Exactly the lines from the one containing "178px; height: 78px;" through the final line of the data are to be written out again, with nothing added.

[[ INPUT MATERIAL open ]]

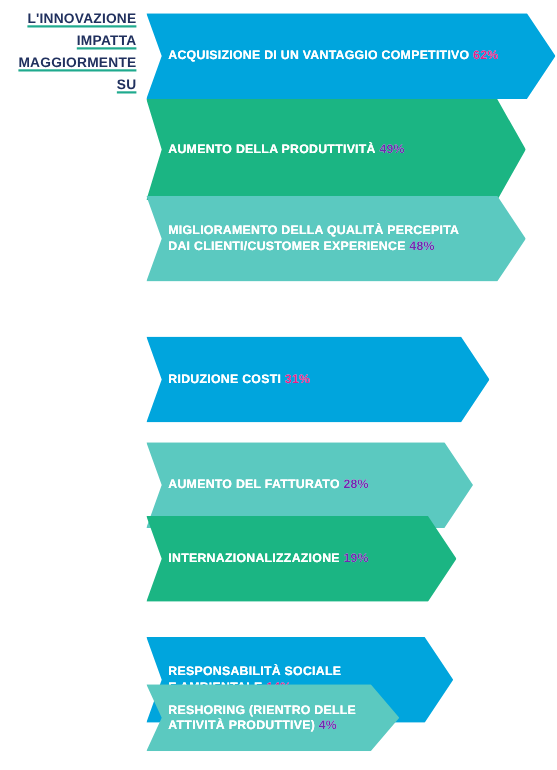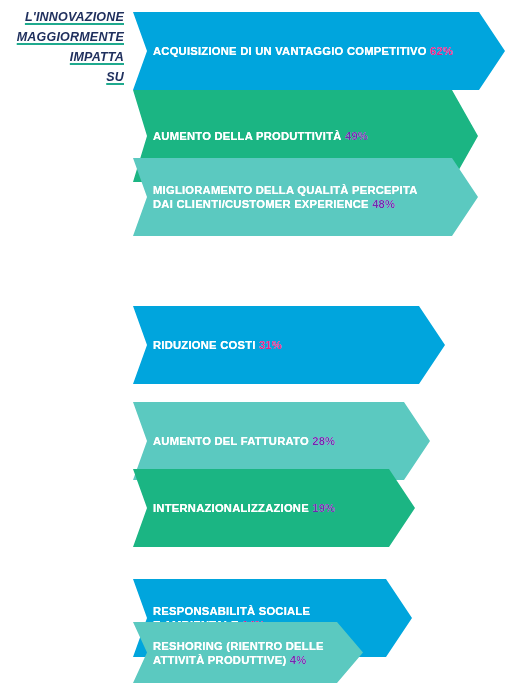--- a/index.html
+++ b/index.html
@@ -31,21 +31,20 @@
     font-size:12.5px;
     font-weight:bold;
     letter-spacing:0.2px;
     color:#20305e;
     text-decoration:underline;
     text-decoration-color:#1faa8e;
     text-decoration-thickness:1.5px;
     text-underline-offset:2px;
     white-space:nowrap;
     padding-bottom:1px;
-    font-style:italic;
   }
 
   
   #bars{
     position:absolute;
     left:0;
     top:0;
     width:506px;
     height:700px;
     padding-left:37px;
@@ -80,37 +79,37 @@
     letter-spacing:0.2px;
   }
 </style>
 </head>
 <body>
 
 <div id="chart-root">
 
   <div id="title-block">
     <span class="title-line">L'INNOVAZIONE</span>
+    <span class="title-line">IMPATTA</span>
     <span class="title-line">MAGGIORMENTE</span>
-    <span class="title-line">IMPATTA</span>
     <span class="title-line">SU</span>
   </div>
 
   <div id="bars">
       <div class="bar-row" style="top: 12px; height: 78px; width: 372px;">
         <div class="bar-shape" style="background: rgb(0, 165, 221);">
           <div class="bar-label">ACQUISIZIONE DI UN VANTAGGIO COMPETITIVO <span class="bar-value" style="color: rgb(224, 33, 138);">62%</span></div>
         </div>
       </div>
       <div class="bar-row" style="top: 90px; height: 92px; width: 345px;">
         <div class="bar-shape" style="background: rgb(27, 181, 131);">
           <div class="bar-label">AUMENTO DELLA PRODUTTIVITÀ <span class="bar-value" style="color: rgb(107, 43, 175);">49%</span></div>
         </div>
       </div>
-      <div class="bar-row" style="top: 158px; height: 78px; width: 345px;">
+      <div class="bar-row" style="top: 178px; height: 78px; width: 345px;">
         <div class="bar-shape" style="background: rgb(91, 201, 192);">
           <div class="bar-label">MIGLIORAMENTO DELLA QUALITÀ PERCEPITA
 DAI CLIENTI/CUSTOMER EXPERIENCE <span class="bar-value" style="color: rgb(107, 43, 175);">48%</span></div>
         </div>
       </div>
       <div class="bar-row" style="top: 306px; height: 78px; width: 312px;">
         <div class="bar-shape" style="background: rgb(0, 165, 221);">
           <div class="bar-label">RIDUZIONE COSTI <span class="bar-value" style="color: rgb(224, 33, 138);">31%</span></div>
         </div>
       </div>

[[ INPUT MATERIAL closed ]]

## EXERCISE OUTPUT
+      <div class="bar-row" style="top: 178px; height: 78px; width: 345px;">
         <div class="bar-shape" style="background: rgb(91, 201, 192);">
           <div class="bar-label">MIGLIORAMENTO DELLA QUALITÀ PERCEPITA
 DAI CLIENTI/CUSTOMER EXPERIENCE <span class="bar-value" style="color: rgb(107, 43, 175);">48%</span></div>
         </div>
       </div>
       <div class="bar-row" style="top: 306px; height: 78px; width: 312px;">
         <div class="bar-shape" style="background: rgb(0, 165, 221);">
           <div class="bar-label">RIDUZIONE COSTI <span class="bar-value" style="color: rgb(224, 33, 138);">31%</span></div>
         </div>
       </div>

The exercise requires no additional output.